#metiemblaelojo

Jueves, 20 de agosto de 2009

Creo que #metiemblaelojo es el tag más entretenido que me haya encontrado en twitter. Resume infinidad de males que lo aquejan a uno con la edad: eso que uno ya no digiere ciertos alimentos, que no te podés ir de fiesta, que trasnochas y tu cuerpo te pasa la factura, que el cansancio se acumula y uno comienza a quejarse por todo. Que la ciática, el lumbago, la gastritis, colitis, jaquecas, espasmos musculares, dolor en el pecho y articulaciones.

Lo más gracioso es que quienes usan el tag (que no son muchos, costarricenses y fue hace ya un rato) son de mi edad: ya entraditos en los veintes, en la supuesta flor de la juventud.

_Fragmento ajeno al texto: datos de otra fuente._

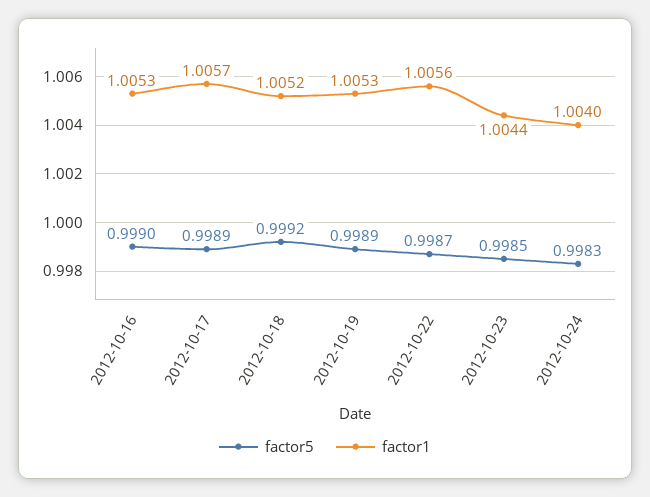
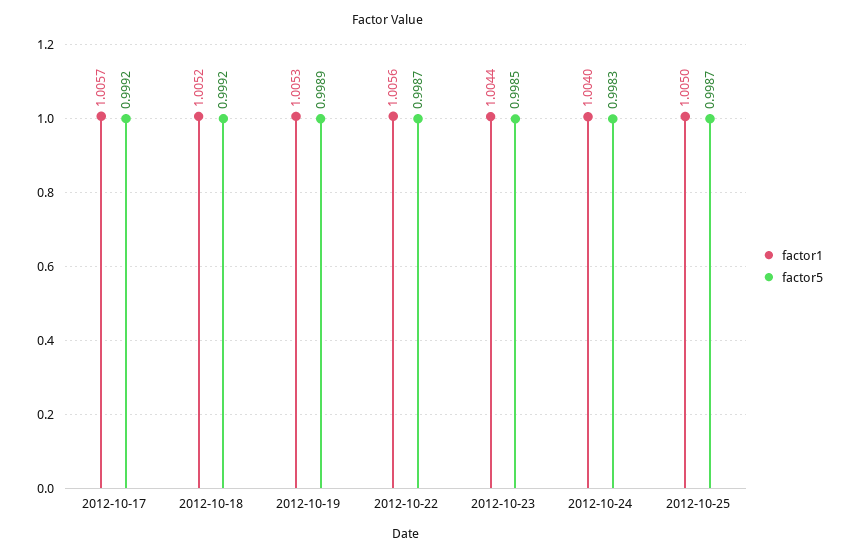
factor5, 2012-10-16: 0.999 -> none
factor1, 2012-10-16: 1.0053 -> none
factor5, 2012-10-17: 0.9989 -> 0.9992
factor1, 2012-10-25: none -> 1.005
factor5, 2012-10-25: none -> 0.9987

Pero en la vida de ciudad la expectativa de vida es más corta o somos más debiluchos. La contaminación, las horas de trabajo, las presas (o tacos) en las autopistas y la falta de ejercicio (y exceso de cervezas) aumentan la incidencia de #metiemblaelojo.

He estado pasando una semana de esas, en q me gustaría publicar todo con el tag del ojo tembloroso. Pero recuerdo que ese mal está en la familia, el de llamar a los parientes y que lo único que uno tenga para contar sea justamente lo mal que le va a uno de salud (sobre todo cuando ninguno de los síntomas es remotamente mortal). Así que mejor lo limito acá al blog, donde entrar ya viene con advertencia de aguantarse mis neurosis.

Padezco migrañas. Para lidiar con las migrañas me han recetado una medicina con una lista interminable de posibles efectos secundarios. Me toca tomármelas hasta que pueda ver al neurólogo, y resulta que en la clínica donde me dieron la cita ya no hay neurólogo, así que se extiende el periodo de espera. Y estoy viendo como me ataca cada uno de esos efectos secundarios, aunque la dosis que consumo es mínima. Entonces sí, las migrañas son horribles, debilitantes y me dan ganas de sacarme los ojos con una cuchara, pero vale la pena bloquearlas para después sufrir de malestares estomacales, boca seca, mal genio, fatiga extrema, pérdida del apetito, aumento de peso, caries y reacciones cutáneas? Vale la pena quejarse de la boca seca y los ojos arenosos cuando existe la posibilidad que la jaqueca ceda? Y que sólo se pondrán peores los efectos secundarios antes de mejorar lo de las migrañas.

Entonces dejo acá la queja. Y seguiré tomando las medicinas y echándoles la culpa de todos mis males, pero confiando que me vayan a resolver aquel que me impide salir de casa, y suerte, se me aguantan el mal genio.